— EXERCISE DESCRIPTION —
The expected output is every line of the data exactly as shown, minus the images.

___ RECORDS

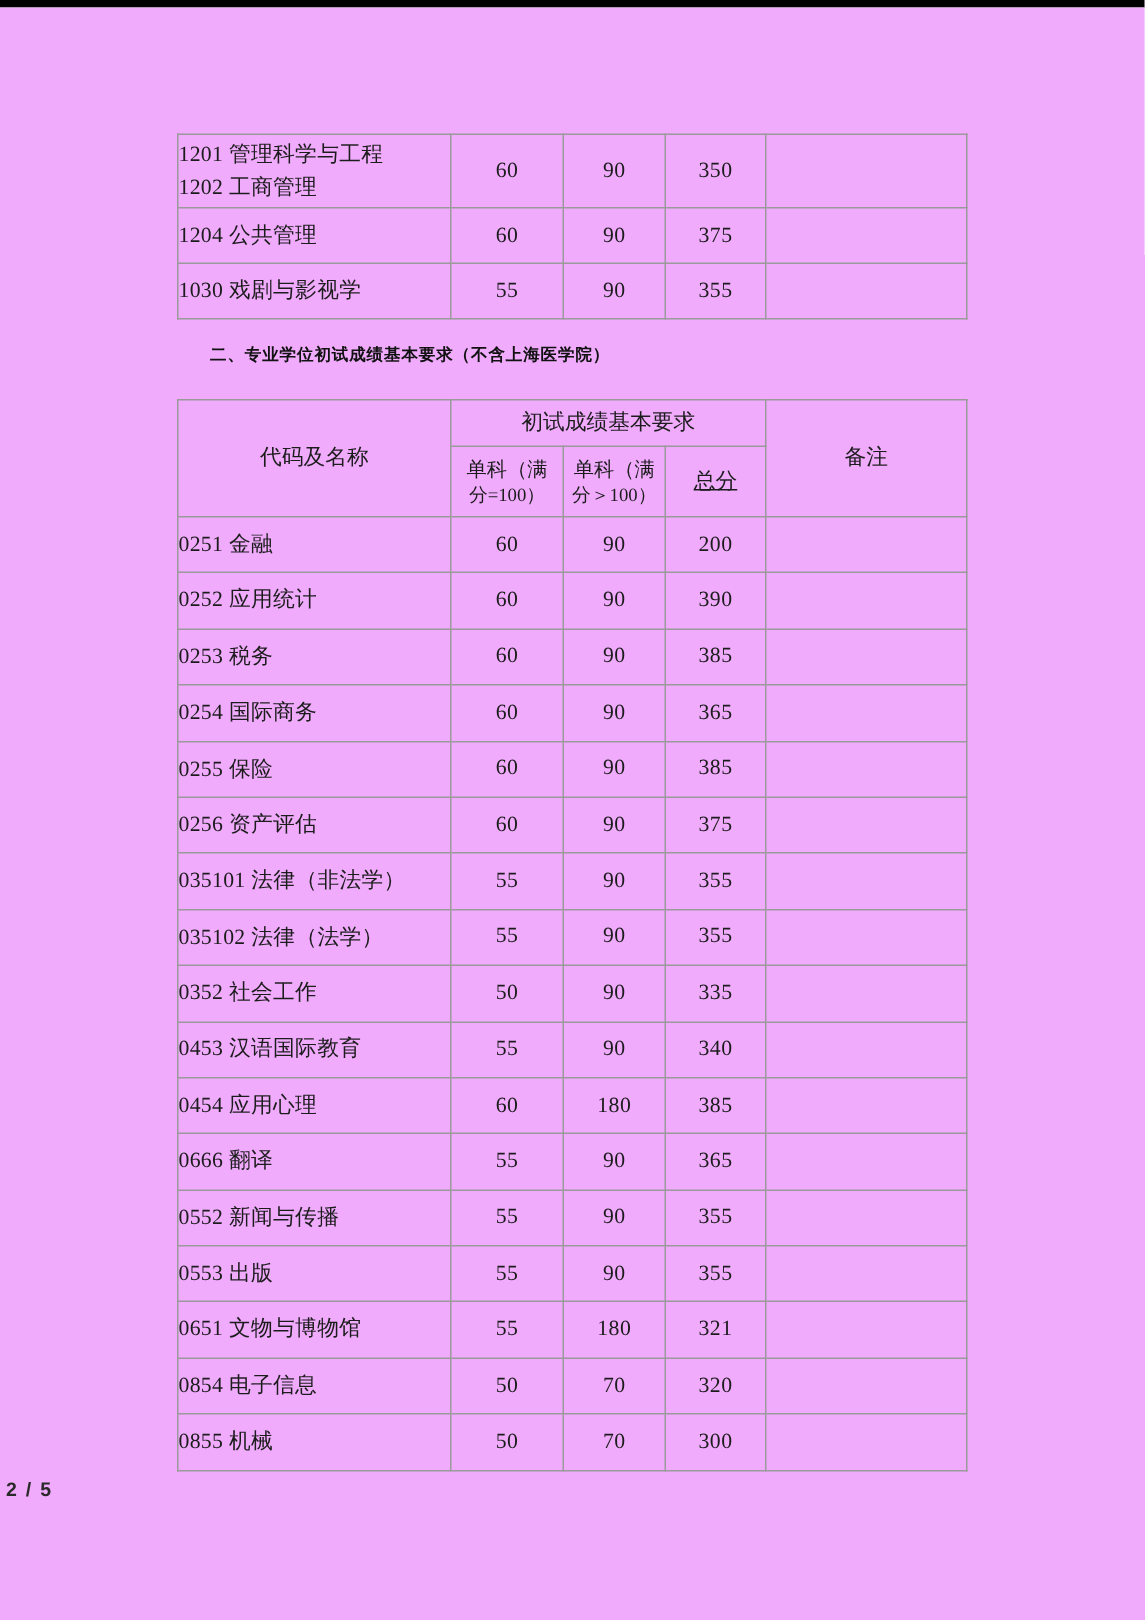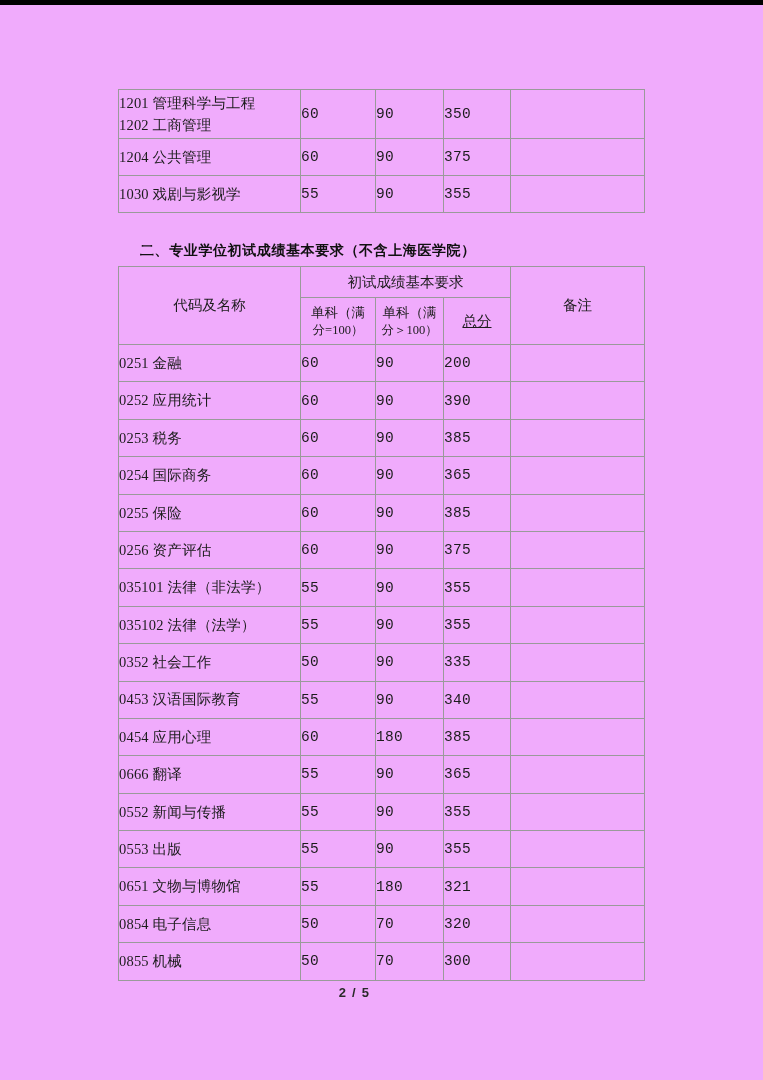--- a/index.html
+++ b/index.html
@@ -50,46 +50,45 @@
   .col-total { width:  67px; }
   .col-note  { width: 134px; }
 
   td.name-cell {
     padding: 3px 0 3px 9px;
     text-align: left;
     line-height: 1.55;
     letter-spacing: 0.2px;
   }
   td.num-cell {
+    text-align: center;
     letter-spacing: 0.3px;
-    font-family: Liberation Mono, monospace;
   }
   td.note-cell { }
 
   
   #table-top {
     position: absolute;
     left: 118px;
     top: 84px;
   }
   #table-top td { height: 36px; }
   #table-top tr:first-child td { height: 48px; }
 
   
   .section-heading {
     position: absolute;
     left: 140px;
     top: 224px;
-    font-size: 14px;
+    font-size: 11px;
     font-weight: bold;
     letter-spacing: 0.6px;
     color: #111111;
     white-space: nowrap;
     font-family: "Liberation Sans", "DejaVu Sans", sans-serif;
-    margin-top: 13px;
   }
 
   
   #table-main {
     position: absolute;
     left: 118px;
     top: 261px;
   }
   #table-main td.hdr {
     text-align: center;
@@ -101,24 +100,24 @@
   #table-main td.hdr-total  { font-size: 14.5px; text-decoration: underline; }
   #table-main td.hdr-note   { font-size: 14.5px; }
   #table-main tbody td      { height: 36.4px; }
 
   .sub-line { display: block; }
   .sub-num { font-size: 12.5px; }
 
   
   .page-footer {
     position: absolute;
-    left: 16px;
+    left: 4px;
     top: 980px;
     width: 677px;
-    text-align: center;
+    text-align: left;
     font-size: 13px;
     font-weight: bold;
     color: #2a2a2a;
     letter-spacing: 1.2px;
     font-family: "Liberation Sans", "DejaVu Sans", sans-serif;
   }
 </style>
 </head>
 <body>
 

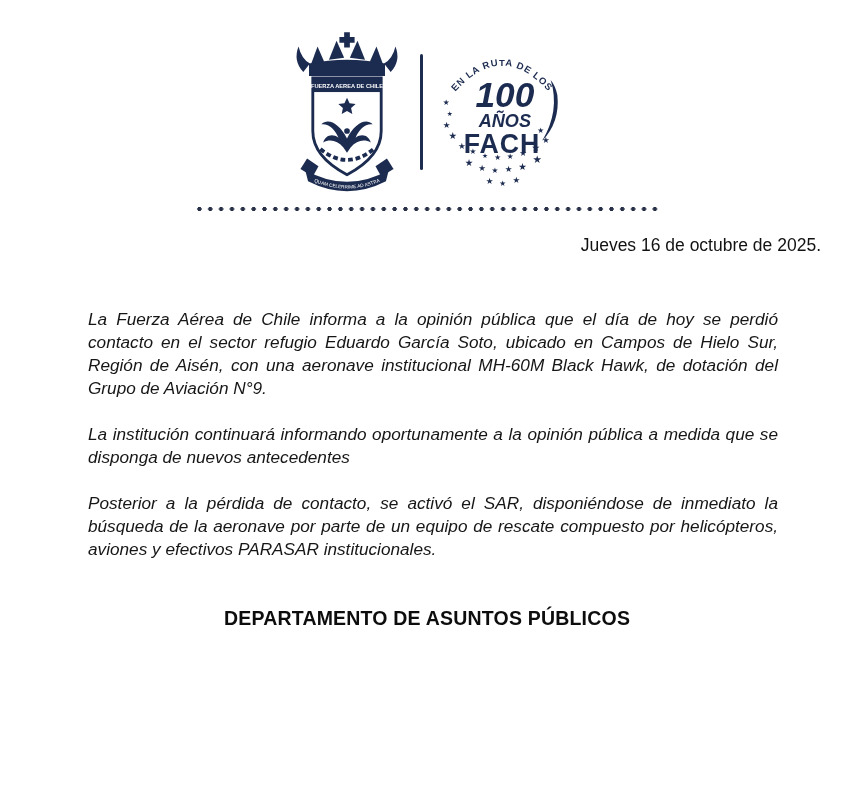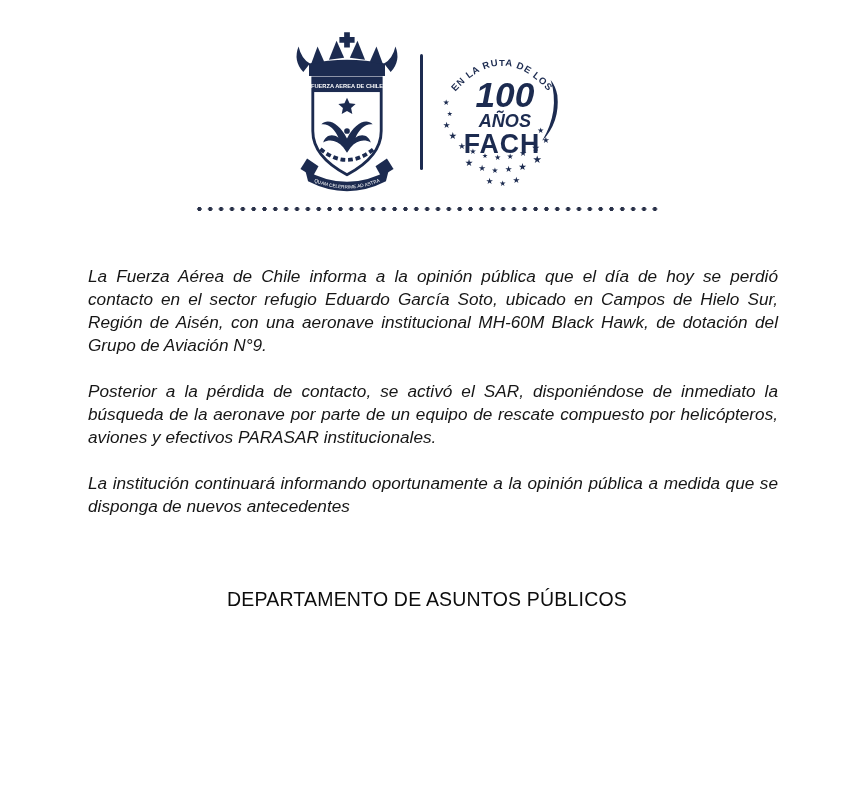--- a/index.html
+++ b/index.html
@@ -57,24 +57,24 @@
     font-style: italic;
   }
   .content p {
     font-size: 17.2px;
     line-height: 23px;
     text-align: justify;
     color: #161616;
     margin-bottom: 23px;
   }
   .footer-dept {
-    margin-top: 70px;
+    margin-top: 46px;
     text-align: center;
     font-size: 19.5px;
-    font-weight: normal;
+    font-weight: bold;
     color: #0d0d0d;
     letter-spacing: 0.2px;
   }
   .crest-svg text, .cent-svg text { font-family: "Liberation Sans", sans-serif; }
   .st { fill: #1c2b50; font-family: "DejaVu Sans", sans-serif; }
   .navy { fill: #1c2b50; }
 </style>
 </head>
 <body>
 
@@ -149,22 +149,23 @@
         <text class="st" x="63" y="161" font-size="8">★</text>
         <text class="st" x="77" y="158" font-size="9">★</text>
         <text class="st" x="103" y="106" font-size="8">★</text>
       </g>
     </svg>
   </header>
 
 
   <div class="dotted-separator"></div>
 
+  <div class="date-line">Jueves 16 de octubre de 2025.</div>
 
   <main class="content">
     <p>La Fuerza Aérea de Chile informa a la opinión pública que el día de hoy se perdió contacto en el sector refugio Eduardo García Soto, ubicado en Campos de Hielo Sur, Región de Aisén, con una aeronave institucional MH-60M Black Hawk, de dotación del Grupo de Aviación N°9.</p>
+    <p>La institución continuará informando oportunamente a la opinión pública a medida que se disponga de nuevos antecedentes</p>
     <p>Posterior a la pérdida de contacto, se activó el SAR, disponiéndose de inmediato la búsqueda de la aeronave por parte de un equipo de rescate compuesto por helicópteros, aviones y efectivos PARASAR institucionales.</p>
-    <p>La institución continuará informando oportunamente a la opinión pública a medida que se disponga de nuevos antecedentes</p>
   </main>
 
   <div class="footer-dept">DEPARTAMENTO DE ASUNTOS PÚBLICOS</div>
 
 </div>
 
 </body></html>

______

— THE ANSWER —
--- a/index.html
+++ b/index.html
@@ -50,46 +50,45 @@
   .col-total { width:  67px; }
   .col-note  { width: 134px; }
 
   td.name-cell {
     padding: 3px 0 3px 9px;
     text-align: left;
     line-height: 1.55;
     letter-spacing: 0.2px;
   }
   td.num-cell {
+    text-align: center;
     letter-spacing: 0.3px;
-    font-family: Liberation Mono, monospace;
   }
   td.note-cell { }
 
   
   #table-top {
     position: absolute;
     left: 118px;
     top: 84px;
   }
   #table-top td { height: 36px; }
   #table-top tr:first-child td { height: 48px; }
 
   
   .section-heading {
     position: absolute;
     left: 140px;
     top: 224px;
-    font-size: 14px;
+    font-size: 11px;
     font-weight: bold;
     letter-spacing: 0.6px;
     color: #111111;
     white-space: nowrap;
     font-family: "Liberation Sans", "DejaVu Sans", sans-serif;
-    margin-top: 13px;
   }
 
   
   #table-main {
     position: absolute;
     left: 118px;
     top: 261px;
   }
   #table-main td.hdr {
     text-align: center;
@@ -101,24 +100,24 @@
   #table-main td.hdr-total  { font-size: 14.5px; text-decoration: underline; }
   #table-main td.hdr-note   { font-size: 14.5px; }
   #table-main tbody td      { height: 36.4px; }
 
   .sub-line { display: block; }
   .sub-num { font-size: 12.5px; }
 
   
   .page-footer {
     position: absolute;
-    left: 16px;
+    left: 4px;
     top: 980px;
     width: 677px;
-    text-align: center;
+    text-align: left;
     font-size: 13px;
     font-weight: bold;
     color: #2a2a2a;
     letter-spacing: 1.2px;
     font-family: "Liberation Sans", "DejaVu Sans", sans-serif;
   }
 </style>
 </head>
 <body>
 

--- a/index.html
+++ b/index.html
@@ -57,24 +57,24 @@
     font-style: italic;
   }
   .content p {
     font-size: 17.2px;
     line-height: 23px;
     text-align: justify;
     color: #161616;
     margin-bottom: 23px;
   }
   .footer-dept {
-    margin-top: 70px;
+    margin-top: 46px;
     text-align: center;
     font-size: 19.5px;
-    font-weight: normal;
+    font-weight: bold;
     color: #0d0d0d;
     letter-spacing: 0.2px;
   }
   .crest-svg text, .cent-svg text { font-family: "Liberation Sans", sans-serif; }
   .st { fill: #1c2b50; font-family: "DejaVu Sans", sans-serif; }
   .navy { fill: #1c2b50; }
 </style>
 </head>
 <body>
 
@@ -149,22 +149,23 @@
         <text class="st" x="63" y="161" font-size="8">★</text>
         <text class="st" x="77" y="158" font-size="9">★</text>
         <text class="st" x="103" y="106" font-size="8">★</text>
       </g>
     </svg>
   </header>
 
 
   <div class="dotted-separator"></div>
 
+  <div class="date-line">Jueves 16 de octubre de 2025.</div>
 
   <main class="content">
     <p>La Fuerza Aérea de Chile informa a la opinión pública que el día de hoy se perdió contacto en el sector refugio Eduardo García Soto, ubicado en Campos de Hielo Sur, Región de Aisén, con una aeronave institucional MH-60M Black Hawk, de dotación del Grupo de Aviación N°9.</p>
+    <p>La institución continuará informando oportunamente a la opinión pública a medida que se disponga de nuevos antecedentes</p>
     <p>Posterior a la pérdida de contacto, se activó el SAR, disponiéndose de inmediato la búsqueda de la aeronave por parte de un equipo de rescate compuesto por helicópteros, aviones y efectivos PARASAR institucionales.</p>
-    <p>La institución continuará informando oportunamente a la opinión pública a medida que se disponga de nuevos antecedentes</p>
   </main>
 
   <div class="footer-dept">DEPARTAMENTO DE ASUNTOS PÚBLICOS</div>
 
 </div>
 
 </body></html>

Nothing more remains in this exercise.